Следом за командиром они покинули палатку, прямо в накинутых шинелях пробежали по улице до небольшого дома, где курилось дымком уцелевшее строение баньки. Тут уже суетилась крошечная старушка, она небольшим, почти детским ведерком таскала воду из колодца во дворе. При виде измазанных грязью мужчин всплеснула сухонькими ручками:
— Ох ты ж батюшки, вот так замарались, ребятки. Ну проходите, проходите, наклоняйтесь только, — она приветливо указала на плотно закрытую дверку. — Уж под меня мастерил муж баню, мы все росту небольшого. Пригибайтесь, чтобы головы не расшибить. Я водички маленько натаскала в бочку, тепленькая уже. Сейчас отмоетесь, вот вам. — Она достала из-под крыши сухие прутья веника. — Обтруситесь хорошенько, она сама отпадет, засохла уже.
Шубин подхватил ведро из ее рук:
— Мы сами воды натаскаем, бабуль, вы не беспокойтесь. Спасибо, что пустили к себе на помывку.

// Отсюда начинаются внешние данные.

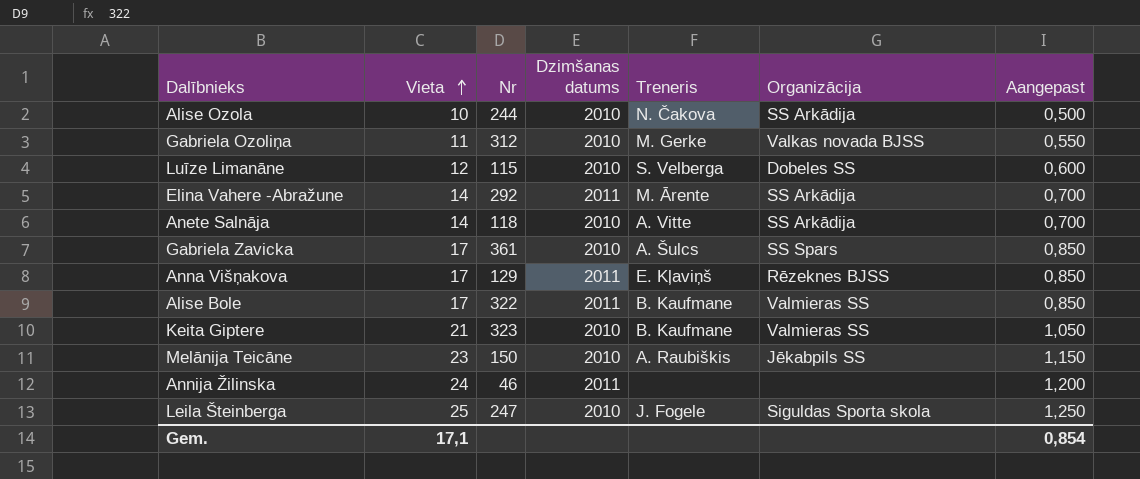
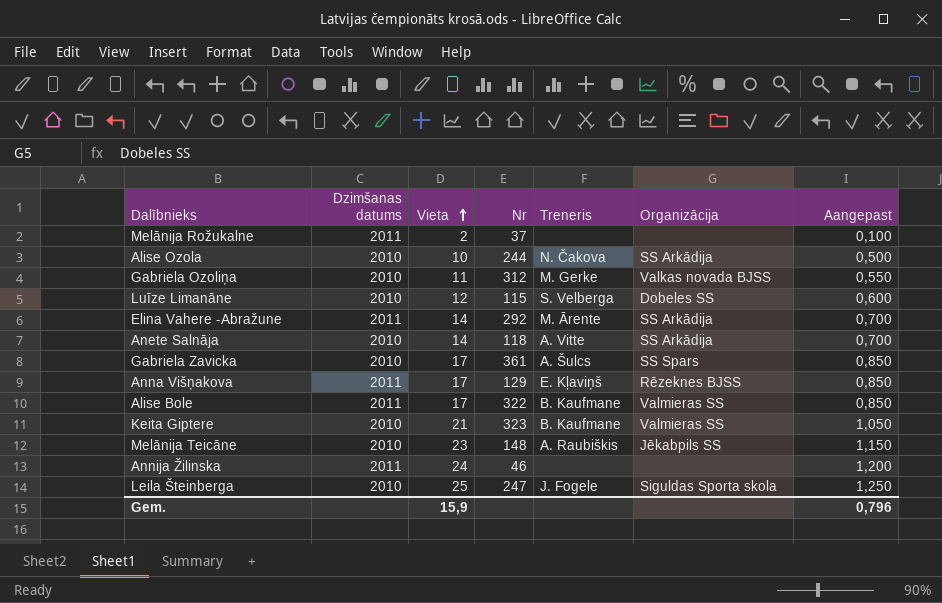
column Dzimšanas datums | position: 4 -> 2
row Melānija Rožukalne: none -> 2011 | 2 | 37 | none | none | 0,100
Melānija Teicāne | Nr: 150 -> 148
Gem. | Vieta: 17,1 -> 15,9
Gem. | Aangepast: 0,854 -> 0,796

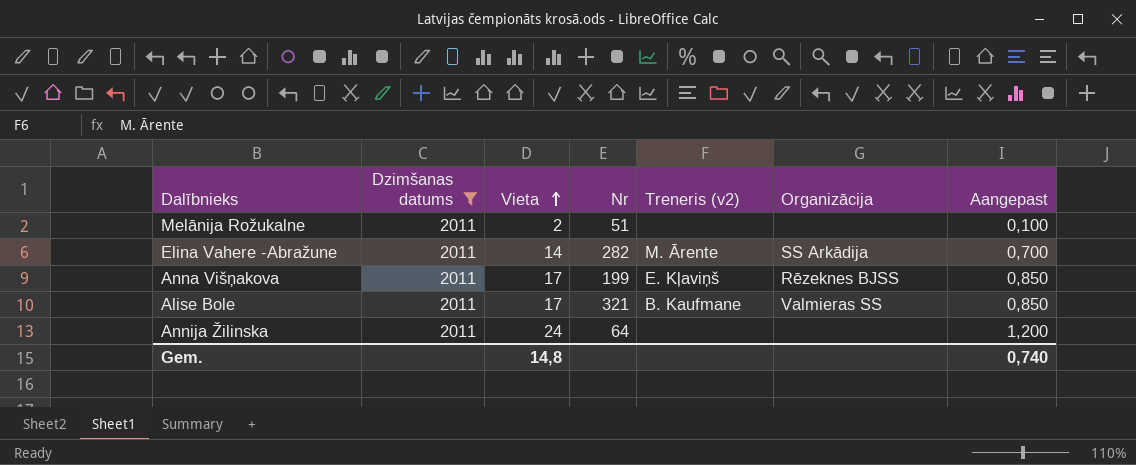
filter: none -> Dzimšanas datums = 2011
column name: Treneris -> Treneris (v2)
Melānija Rožukalne | Nr: 37 -> 51
Elina Vahere -Abražune | Nr: 292 -> 282
Anna Višņakova | Nr: 129 -> 199
Alise Bole | Nr: 322 -> 321
Annija Žilinska | Nr: 46 -> 64
Gem. | Vieta: 15,9 -> 14,8
Gem. | Aangepast: 0,796 -> 0,740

А пожилая женщина, взбудораженная появлением гостей, суетилась, радостно щебетала высоким голосом:
— Ну-ка давайте подмогну, ребятки. Я быстро, — она достала из-под скамейки жесткую огромную ветошь и принялась помогать военным счищать слой грязи. — Привычная я к такому; Григорий Авдеич, супруг мой, тоже придет с добычи, так одни глаза. Обтрушу его веничком, потом люфтой, а потом уже и в баню можно. Стылая банька, да дров нету, ребятушки. Немец подчистую все повырубил, вот пока дом свой палю. Подожгли его фашисты, как отступали, а такое дерево хорошее, горит долго. Но дом не успел сгореть весь, дождик пошел, пожар остановил. Сруб на месте и оконца, я эти бревна потихоньку на печку пускаю. Пока в баньке живу, потом вернутся с фронта ребятишки, так справим новую избу. Что уж тут горевать, у других дочиста дома выгорели. Главное, что фашистов с нашей земли прогнали, больше и не надо ничего. Руки, ноги есть, остальное построим, восстановим.
— Бабуль, — остановил ее Шубин. — А на том берегу, в Дмитровке, что раньше было? На холме у них там хранилище.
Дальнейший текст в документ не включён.